Ferrari 4 – La partita storta per eccellenza. Mai il portiere scuola Parma aveva steccato in modo tanto clamoroso, oggi la ruota della sorte si è fermata sul suo nome. Goffo in occasione del rigore, molto incerto nella frittata del terzo gol. La bella parata nel finale a evitare lo 0-5, evidentemente, non basta a redimerlo.
 
Zagnoni 5 – In costante imbarazzo sull’esterno dove Turea gli fa girare la testa. Poco o nulla, invece, quando si tratta di spingere.
 
Adiansi 5 – Non meglio del collega under sulla fascia opposta, sugli esterni, dove si doveva fare la partita, si soffre e si subiscono cross a pioggia.
 
Di Maio 5,5 – Sfortunato e incolpevole sull’autogol che porta la sua firma. Poteva forse fare qualcosa di più sul secondo gol, su una palla che, sebbene fosse sporca e imprevedibile, lo ha trovato impreparato.
 
Ruffini 5 – Appannato e sottotono come non lo era mai stato dall’inizio della stagione. La cerniera centrale di difesa, episodi a parte, oggi non ha dato grosse sicurezze.
 
Tarantino 5 – Un bel colpo di testa disinnescato da Lorello sul finire del primo tempo. Punto.
 
Montanari 6 – Si era allenato poco a causa dell’influenza che lo aveva colpito gli ultimi giorni dell’anno, in campo però, pur senza brillare, prova a combinare qualcosa di buono, come quando sul finire del primo tempo prova il tiro da fuori sfiorando il gol. Dal 17’ st Tiboni 6 – Segna il gol della bandiera.
 
Volpe 6 – Tra i meno peggio della giornata. Suo l’assist per il gol della bandiera, come le tante sortite generose sulla fascia, le uniche ad aver generato qualche grattacapo all’Este.
 
Minasola 5,5 – Parte frizzantino e gioca, tutto sommato, un primo tempo sufficiente.
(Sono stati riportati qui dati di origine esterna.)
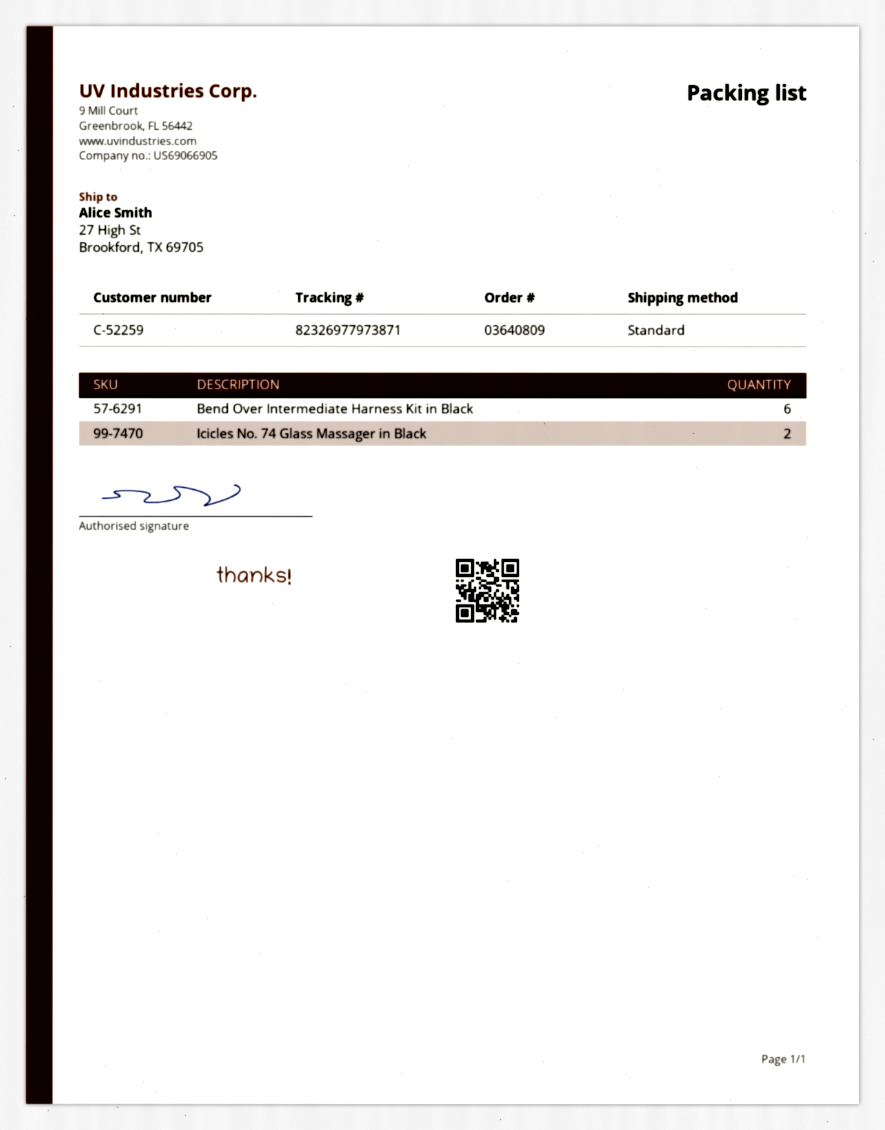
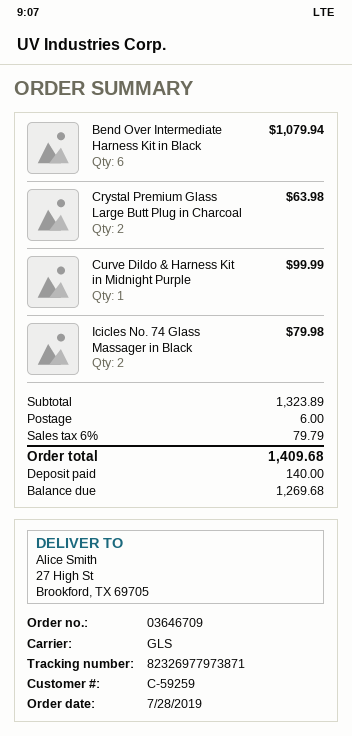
order number: 03640809 -> 03646709
customer number: C-52259 -> C-59259
shipping method: standard -> GLS
Crystal Premium Glass Large Butt Plug in Charcoal: none -> 2
Curve Dildo & Harness Kit in Midnight Purple: none -> 1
Nel secondo, invece, poco o nulla come tutti. Alcune volte dà l’impressione di intestardirsi nel dribbling, quasi come volesse entrare in porta con il pallone invece di provare la conclusione a rete.
 
Lisi 5,5 – Per vivacità non era dispiaciuto in avvio di gara, pur senza strafare. Monaco lo cambia nell’intervallo, contestandogli di accentrarsi troppo verso il centro invece di cercare il fondo come da lui richiesto. Dal 1’ st Saber 6 – Entra e dà una piccola scossa a una squadra ormai sulle gambe e sfiduciata dopo il primo tempo.
 
Bertazzoli 5 – L’errore dal dischetto pesa tantissimo, soprattutto per quello che sarebbe successo di lì a poco. Per il resto prestazione generosa, ma di poca sostanza. Dal 33’ st Girometta s.v.
 
All. Monaco 4,5 – Forse avrebbe dovuto insistere sull’equilibrio trovato nel 4-3-3. La squadra è stata vittima degli episodi, è vero, ma comunque tutto è figlio di una squadra che troppo spesso ha concesso il fianco sugli esterni. Alla fine il tecnico, come spesso accade, ha pagato con l’esonero. Anche se le colpe non sono solo sue.